Records to use:
-------

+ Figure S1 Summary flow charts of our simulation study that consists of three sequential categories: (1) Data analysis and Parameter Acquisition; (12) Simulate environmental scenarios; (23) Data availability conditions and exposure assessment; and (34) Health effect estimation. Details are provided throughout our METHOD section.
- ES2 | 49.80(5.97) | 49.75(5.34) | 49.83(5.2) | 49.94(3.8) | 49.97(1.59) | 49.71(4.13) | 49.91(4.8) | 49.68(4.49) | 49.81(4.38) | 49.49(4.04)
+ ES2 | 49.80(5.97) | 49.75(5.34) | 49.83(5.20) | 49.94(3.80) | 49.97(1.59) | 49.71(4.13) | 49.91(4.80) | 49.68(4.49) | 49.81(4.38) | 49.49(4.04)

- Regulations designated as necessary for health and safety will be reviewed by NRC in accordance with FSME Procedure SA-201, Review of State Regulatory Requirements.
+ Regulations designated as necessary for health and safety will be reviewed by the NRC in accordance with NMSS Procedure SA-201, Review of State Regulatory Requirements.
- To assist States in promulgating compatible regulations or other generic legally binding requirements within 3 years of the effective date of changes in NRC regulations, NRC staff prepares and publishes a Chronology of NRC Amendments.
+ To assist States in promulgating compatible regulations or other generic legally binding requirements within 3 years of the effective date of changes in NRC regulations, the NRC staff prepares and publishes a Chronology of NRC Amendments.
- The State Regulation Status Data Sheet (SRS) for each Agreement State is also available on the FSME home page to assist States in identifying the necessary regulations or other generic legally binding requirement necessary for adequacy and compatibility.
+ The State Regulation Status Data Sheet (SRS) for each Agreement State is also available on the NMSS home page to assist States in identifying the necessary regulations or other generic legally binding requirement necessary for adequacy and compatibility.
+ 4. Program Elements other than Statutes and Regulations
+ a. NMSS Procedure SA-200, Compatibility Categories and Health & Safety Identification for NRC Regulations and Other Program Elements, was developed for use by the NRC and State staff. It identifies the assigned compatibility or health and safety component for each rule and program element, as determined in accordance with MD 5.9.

-------

Assignment: In exact wording, restate the lines of the data above from the first through the one holding "49.91(4.80) | 49.68(4.49) | 49.81(4.38) | 49.49(4.04)", and stop after that line.

Result for this exercise:
+ Figure S1 Summary flow charts of our simulation study that consists of three sequential categories: (1) Data analysis and Parameter Acquisition; (12) Simulate environmental scenarios; (23) Data availability conditions and exposure assessment; and (34) Health effect estimation. Details are provided throughout our METHOD section.
- ES2 | 49.80(5.97) | 49.75(5.34) | 49.83(5.2) | 49.94(3.8) | 49.97(1.59) | 49.71(4.13) | 49.91(4.8) | 49.68(4.49) | 49.81(4.38) | 49.49(4.04)
+ ES2 | 49.80(5.97) | 49.75(5.34) | 49.83(5.20) | 49.94(3.80) | 49.97(1.59) | 49.71(4.13) | 49.91(4.80) | 49.68(4.49) | 49.81(4.38) | 49.49(4.04)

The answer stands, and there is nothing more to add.